A l'issue des auditions de l’ensemble de parties prenantes ainsi que du contrôle "sur pièce et sur place" à l’agence des participations de l’État, le rapporteur estime que "le Conseil de politique nucléaire a organisé la filière nucléaire française sur des bases solides". De fait, a-t-il reconnu, les liens entre EDF et Areva "sont affermis et l’apport des nouveaux entrants, en particulier GDF-Suez, est préservé".

Pour mémoire, les entreprises du nucléaire représentent près de 400 000 salariés et constituent donc un gisement "important" d'emplois. Encore faut-il, ajoute le rapporteur, que "les commandes à l’export prennent de l’ampleur". Sans surprise d'ailleurs, le rapport reconnait ouvertement que le maintien "de la part prépondérante du nucléaire dans le mix énergétique" permet d'offrir "aux Français l’énergie décarbonée la moins onéreuse, tout en garantissant l’indépendance énergétique du pays".

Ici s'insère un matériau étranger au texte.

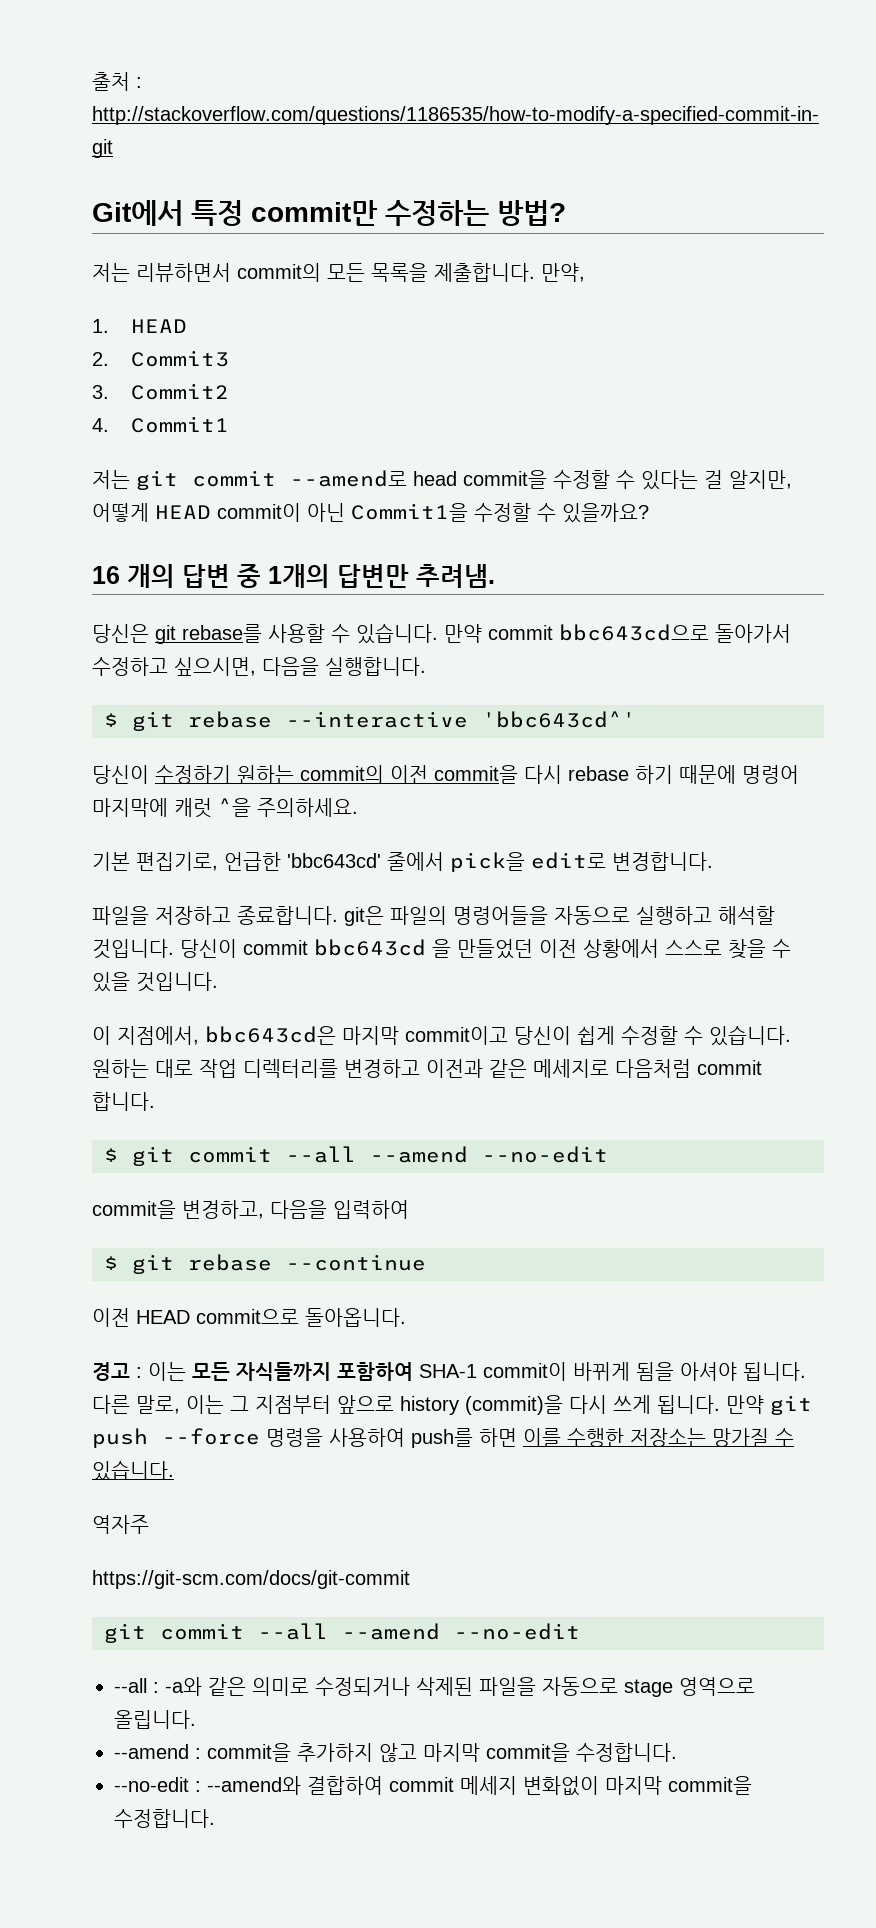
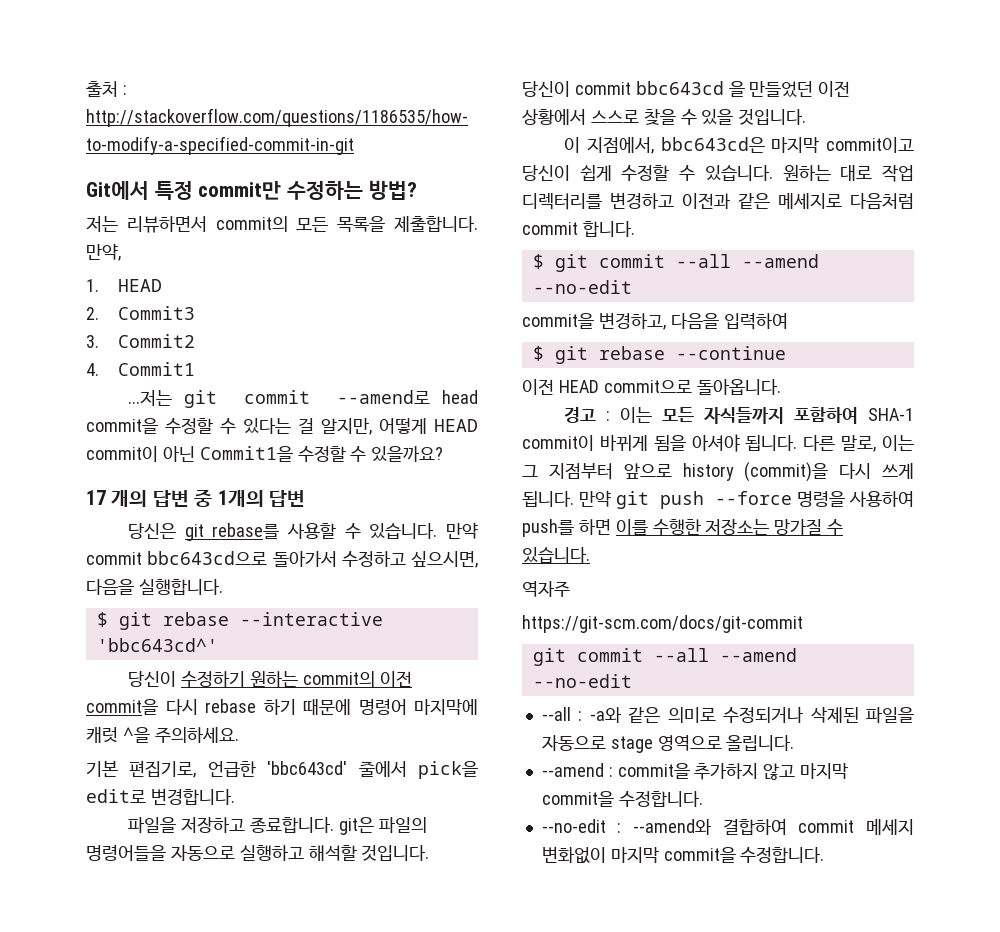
- 저는 git commit --amend로 head commit을 수정할 수 있다는 걸 알지만, 어떻게 HEAD commit이 아닌 Commit1을 수정할 수 있을까요?
+ ...저는 git commit --amend로 head commit을 수정할 수 있다는 걸 알지만, 어떻게 HEAD commit이 아닌 Commit1을 수정할 수 있을까요?
- 16 개의 답변 중 1개의 답변만 추려냄.
+ 17 개의 답변 중 1개의 답변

Des propos qui résonnent lourdement alors que la polémique fait toujours rage entre les Verts et le parti socialiste sur un engagement du futur candidat de la gauche à l'élection présidentielle à faire sortir la France du tout nucléaire.

Pour le député UMP Camille de Rocca Serra, "le nucléaire est donc une énergie d’avenir", mais il rappelle que des investissements sont encore nécessaires afin de garantir "la sûreté des installations". Reste que le rapporteur l'admet aussi, "le provisionnement de l’ensemble des coûts associés à la gestion des déchets et au démantèlement des installations devra également être fait avec sincérité et en toute transparence".

Quant aux engagements pris par EDF et Areva en matière d'énergies renouvelables, le rapporteur estime que les deux champions français ont "les opportunités qui vont apparaître dans ce secteur et sont d’ores et déjà en mesure de répondre à la demande croissante d’énergies nouvelles".

A Paris vers 12h, le titre Areva se maintient, prenant 0,10% à 20,10 euros, tandis qu'EDF cède 1,41% à 20,62 euros.